| Outcome | Probability | Yes Bid | Yes Ask | 24h Change | Volume | |
|---|---|---|---|---|---|---|
| Increase | 0% | 0¢ | 0¢ | — | $0 | Trade → |
This market asks whether layoffs in the technology sector will be higher in February 2026 according to the event's resolution criteria. It matters because changes in tech layoffs signal shifts in hiring, corporate health, and broader economic conditions that affect markets and labor outcomes.
Tech employment has been volatile in recent years as companies adjusted to post‑pandemic demand, rising interest rates, shifts in advertising and consumer spending, and waves of restructuring tied to cost control and strategic refocusing. Layoff counts can move quickly when a few large employers announce reductions or when macroeconomic indicators swing, so February outcomes reflect both firm-level decisions and broader cyclical forces.
Market prices aggregate participant expectations and react to new information (company announcements, macro data, funding flows). Treat them as a continuously updating summary of sentiment, not as definitive predictions or guarantees of the outcome.
The market's contract text defines the comparison baseline and exact metric used to determine whether layoffs are 'up' (for example, month‑over‑month counts or a specific dataset). Consult the event's official rules for the precise definition.
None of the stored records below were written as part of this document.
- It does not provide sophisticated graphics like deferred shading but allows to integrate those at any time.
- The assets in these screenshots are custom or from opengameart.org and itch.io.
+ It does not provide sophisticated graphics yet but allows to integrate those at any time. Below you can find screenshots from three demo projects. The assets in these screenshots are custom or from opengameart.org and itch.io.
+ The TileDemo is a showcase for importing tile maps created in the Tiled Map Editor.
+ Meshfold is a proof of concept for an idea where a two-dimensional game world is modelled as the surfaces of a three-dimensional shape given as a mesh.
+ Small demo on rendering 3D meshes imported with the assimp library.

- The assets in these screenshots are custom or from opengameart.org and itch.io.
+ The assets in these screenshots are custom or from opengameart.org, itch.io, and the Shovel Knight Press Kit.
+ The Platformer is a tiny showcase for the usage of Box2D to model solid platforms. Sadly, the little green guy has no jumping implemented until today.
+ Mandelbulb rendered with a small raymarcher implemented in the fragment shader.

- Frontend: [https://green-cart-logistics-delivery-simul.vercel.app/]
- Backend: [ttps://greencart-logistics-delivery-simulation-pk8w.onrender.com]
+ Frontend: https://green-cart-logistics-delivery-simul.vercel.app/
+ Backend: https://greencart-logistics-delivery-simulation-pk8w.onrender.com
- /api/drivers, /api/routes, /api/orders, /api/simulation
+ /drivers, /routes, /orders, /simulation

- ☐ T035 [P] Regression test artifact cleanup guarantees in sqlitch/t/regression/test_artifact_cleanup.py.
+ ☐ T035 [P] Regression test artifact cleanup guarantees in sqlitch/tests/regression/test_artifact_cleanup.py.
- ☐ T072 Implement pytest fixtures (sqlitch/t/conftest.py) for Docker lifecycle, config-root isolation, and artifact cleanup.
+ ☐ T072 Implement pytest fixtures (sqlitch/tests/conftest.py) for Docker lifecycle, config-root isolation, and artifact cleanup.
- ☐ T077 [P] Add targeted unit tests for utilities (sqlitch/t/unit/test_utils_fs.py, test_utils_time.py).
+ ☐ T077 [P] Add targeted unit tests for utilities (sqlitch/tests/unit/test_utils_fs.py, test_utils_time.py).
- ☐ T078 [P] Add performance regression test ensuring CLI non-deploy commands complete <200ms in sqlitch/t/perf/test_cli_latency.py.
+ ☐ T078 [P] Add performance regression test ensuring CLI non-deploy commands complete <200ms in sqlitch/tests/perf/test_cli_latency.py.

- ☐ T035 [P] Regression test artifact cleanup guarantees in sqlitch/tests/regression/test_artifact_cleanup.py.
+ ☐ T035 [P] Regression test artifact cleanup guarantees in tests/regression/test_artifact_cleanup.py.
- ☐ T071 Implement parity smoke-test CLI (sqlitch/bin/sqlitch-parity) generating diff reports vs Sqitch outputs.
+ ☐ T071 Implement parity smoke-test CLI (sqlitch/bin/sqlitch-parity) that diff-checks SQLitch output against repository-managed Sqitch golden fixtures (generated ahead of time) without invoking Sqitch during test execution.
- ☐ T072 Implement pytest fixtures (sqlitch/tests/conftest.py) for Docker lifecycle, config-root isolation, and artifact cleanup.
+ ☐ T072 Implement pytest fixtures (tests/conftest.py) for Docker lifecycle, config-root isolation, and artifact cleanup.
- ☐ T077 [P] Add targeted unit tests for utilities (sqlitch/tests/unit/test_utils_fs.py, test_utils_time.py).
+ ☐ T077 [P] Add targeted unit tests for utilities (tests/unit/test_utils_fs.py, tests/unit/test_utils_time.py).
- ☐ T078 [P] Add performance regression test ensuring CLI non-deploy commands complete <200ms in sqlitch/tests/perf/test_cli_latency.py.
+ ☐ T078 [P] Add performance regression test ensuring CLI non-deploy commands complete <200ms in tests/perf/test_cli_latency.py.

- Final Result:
Platforms commonly rely on officially specified sources such as government labor reports, consolidated company disclosures, industry trackers, or a named news aggregator; check the event resolution criteria to see which source will be used.
The event should specify the exact start and end times used for measurement (typically the calendar month in a particular time zone); verify the contract language so you know which announcements and dates are included.
Large, one‑off layoffs can dominate monthly totals and swing the result; traders should monitor company press releases and SEC filings because a few high‑impact announcements often move aggregate counts.
Look at recent month‑to‑month and year‑over‑year patterns, seasonality around quarter boundaries, recent earnings cycles, funding activity, and any ongoing industry restructurings to assess how February might compare to prior months.